NOW, THEREFORE, the parties agree as follows:
Content Producer Will Work in Collaboration with Wall Street Oasis
. Content Producer will collaborate with Wall Street Oasis to design, develop, and produce the
deliverables, as further described in mutually executed Statement of Work in substantially the
form of Exhibit A (collectively, all deliverables created in connection with such Statements of
Work and all Derivative Works thereof are the “Work”). Each deliverable will be submitted by
Content Producer to Wall Street Oasis when Content Producer believes it meets the acceptance
criteria specified in the Statement of Work. The Parties will mutually evaluate each submitted
deliverable and make a good faith determination as to whether the deliverable meets industry
best practices and the quality standards required to enable the deliverable to deliver value to Wall
Street Oasis’s customers, and when the Parties agree that this has occurred, the deliverable will
be deemed accepted (“Accepted”). In the event that a submitted deliverable is not Accepted
within 14 business days of submission, the parties will reduce any required changes or
modifications to writing, and Content Producer will make such modifications or changes such
that the deliverable is Accepted in a timely manner.

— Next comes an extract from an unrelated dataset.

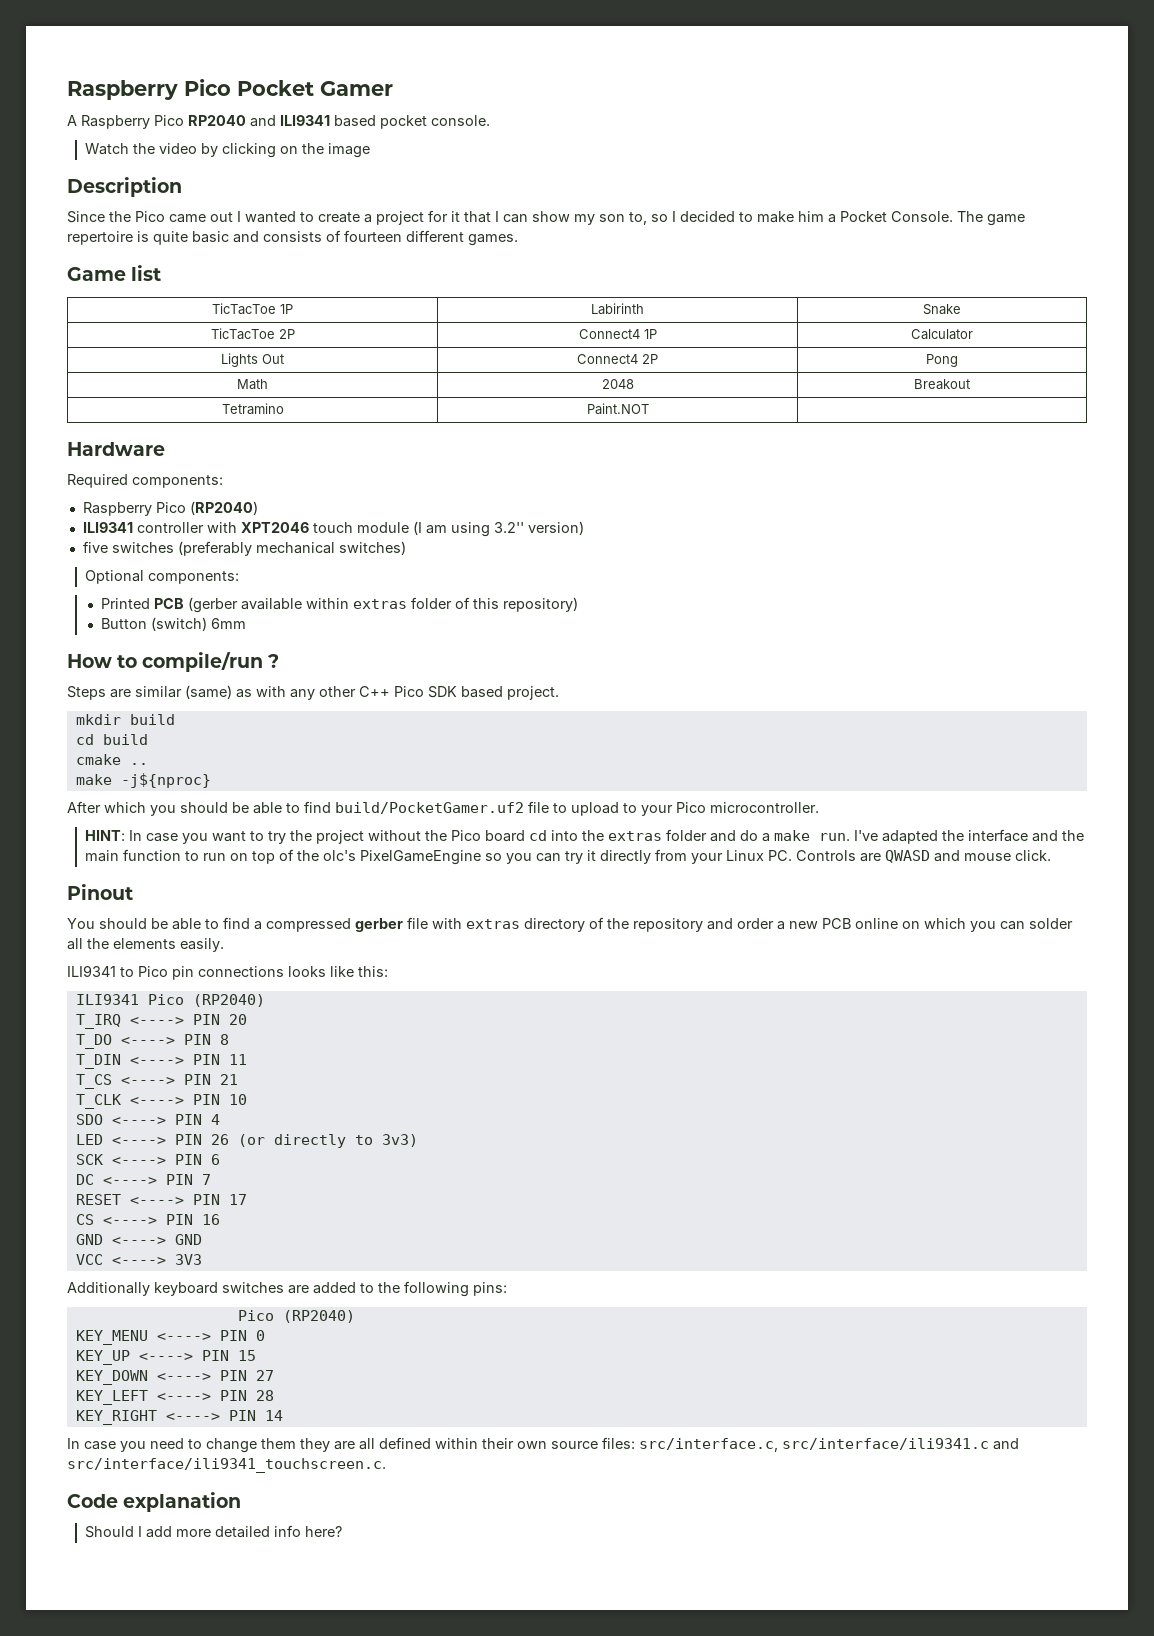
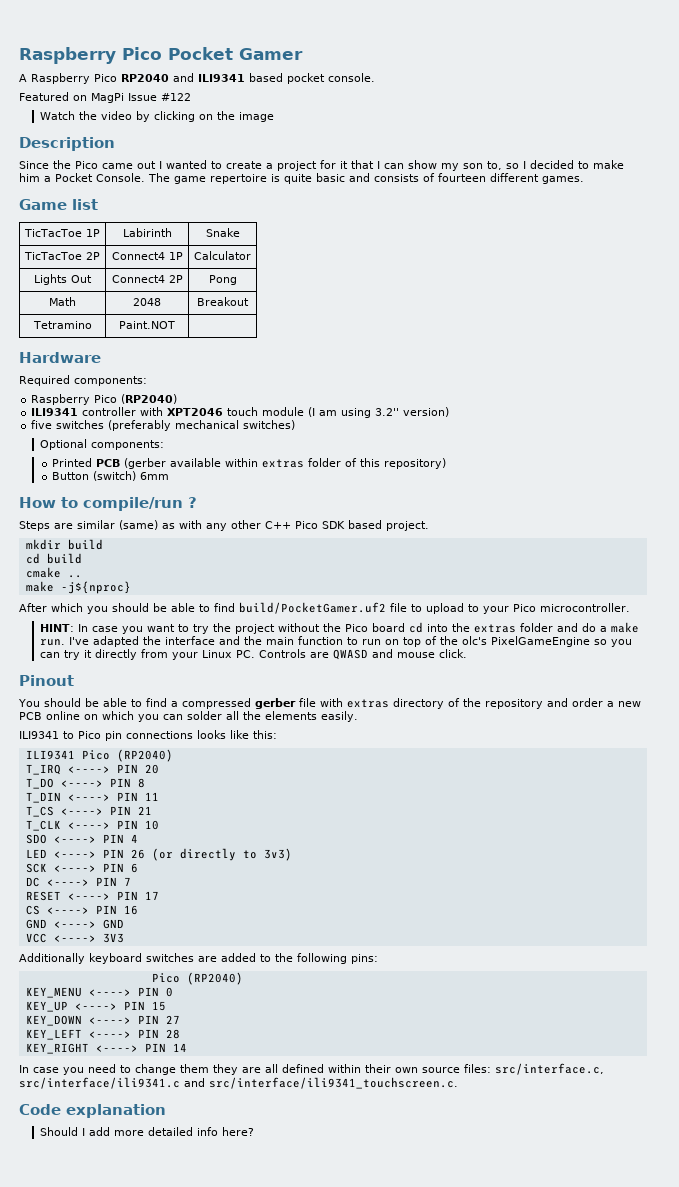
(490, 120) none -> [19,92,191,103] // Featured on MagPi Issue #122

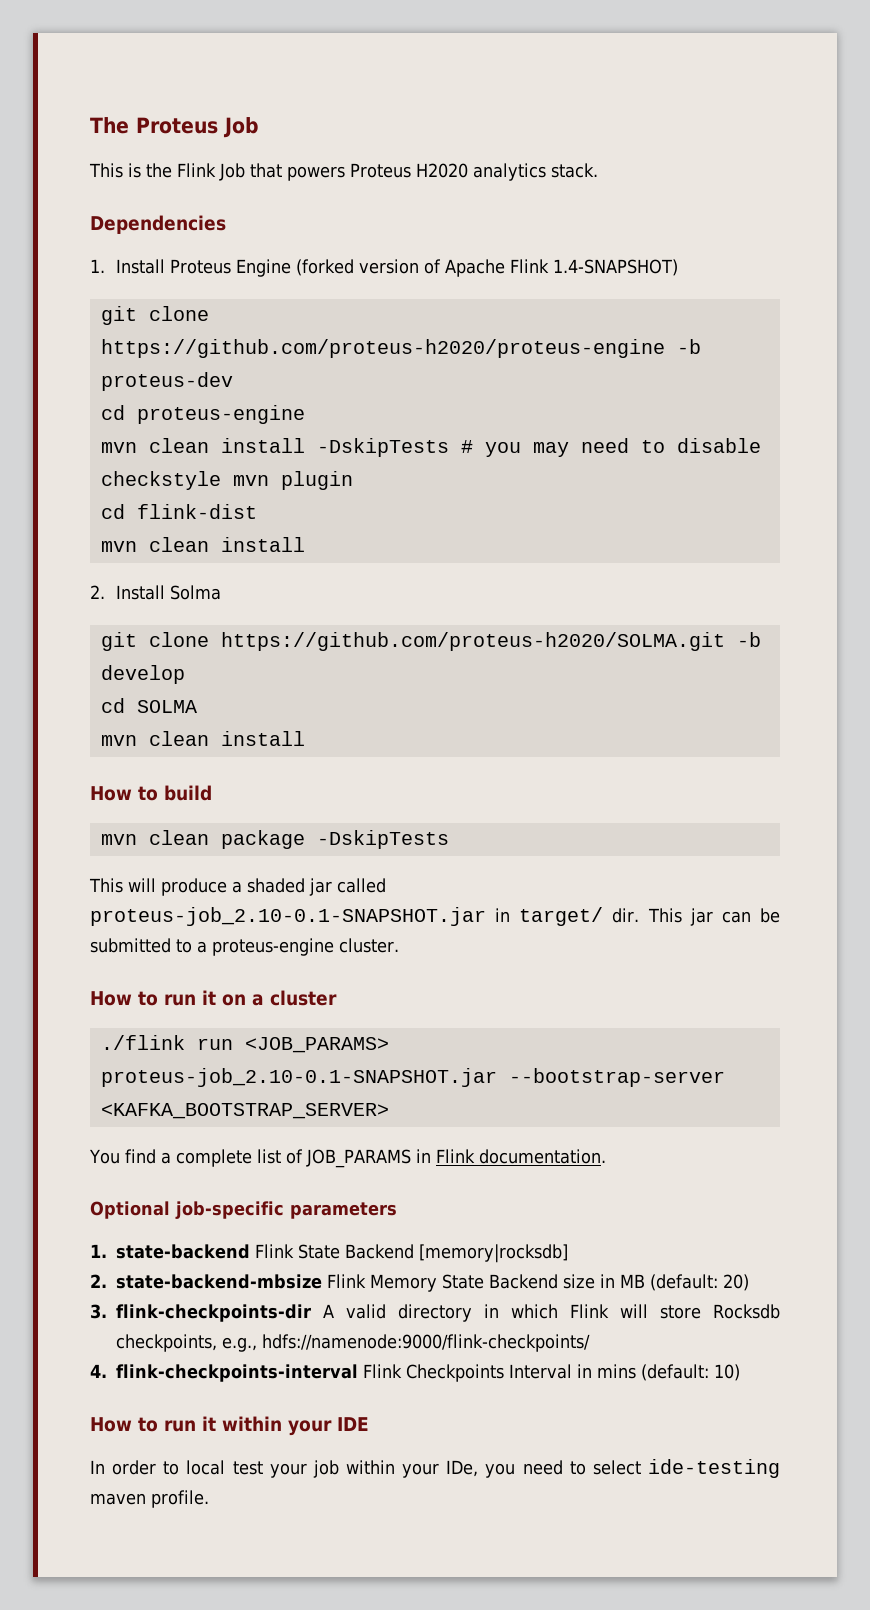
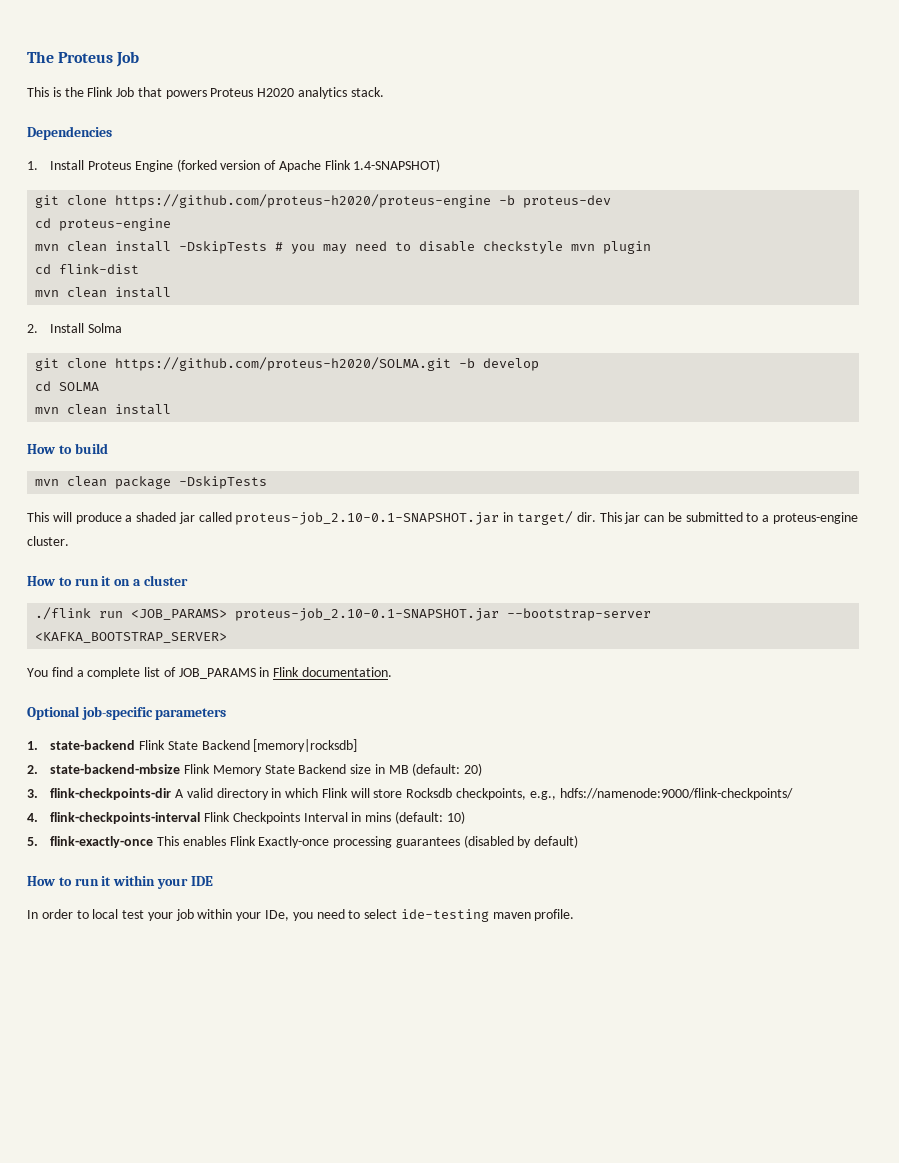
(741, 1372) none -> [27,835,579,848] // 5. flink-exactly-once This enables Flink Exactly-once processing guarantees (disabled by default)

a. Wall Street Oasis will pay Content Producer $10 USD per hour of services
performed in the creation of the Work prior to the initial submission for acceptance (“Initial
Services”). In no event shall Initial Services invoices exceed 50 hours for any milestone (and
150 hours combined across all 4 milestones) without prior written authorization from Wall Street
Oasis. Initial Services combined with any subsequent services performed by Content Producer
on the Work after initial submission are collectively the “Services”. Services performed after


the initial submission for acceptance will be performed at Content Producer’s sole expense
unless mutually agreed otherwise.

b. Wall Street Oasis will pay a completion payment to Content Producer
equal to the amounts paid and payable in connection with the Initial Services for each milestone
that is Accepted (the “Completion Payment”). For example, if 50 hours of Initial Services are
performed and invoiced for a total of $500 of Initial Services in connection with a specific
milestone, after that milestone is Accepted, a Completion Payment of $500 shall be due and

c. Content Producer will invoice Wall Street Oasis every thirty (30) days.
Content Producer will document the number of hours of Initial Services performed, Completion
Payments due as well as the milestones to which each invoiced item pertains in Content
Producer’s invoices. Wall Street Oasis will pay correct invoices from Content Producer within
fifteen (15) days of receipt.

Intellectual Property

a. Content Producer shall promptly and fully disclose to Wall Street Oasis
any and all ideas, inventions, technologies, discoveries, improvements, know-how, processes,
practices, procedures, compositions, devices improvements, methods, data, ideas, works of
authorship, discoveries, or other subject matter that Content Producer conceives, reduces to
practice or develops during the term of this Agreement, alone or in conjunction with others,
including without limitation any and all invention(s) which relate to the Work and which Content
Producer made, first reduced to practice or owns in the course of performing Services for Wall
Street Oasis, including without limitation any and all related patents, copyrights, trade secrets,
trademarks throughout the world (and applications for registration of the same) (collectively,
“Inventions”). Content Producer agrees to keep and maintain adequate and current records (in the
form of notes, sketches, drawings and similar materials, including computer generated
documents or in any other form that may be required by Wall Street Oasis) of all Services
provided and results thereof and such records shall be available to and remain the sole property
of Wall Street Oasis at all times. Content Producer agrees that any and all Inventions shall be the
sole and exclusive property of Wall Street Oasis. Where applicable, works of authorship Content
Producer creates for Wall Street Oasis in performing Services under this Agreement shall be
“works made for hire” as defined in the U.S. Copyright Act.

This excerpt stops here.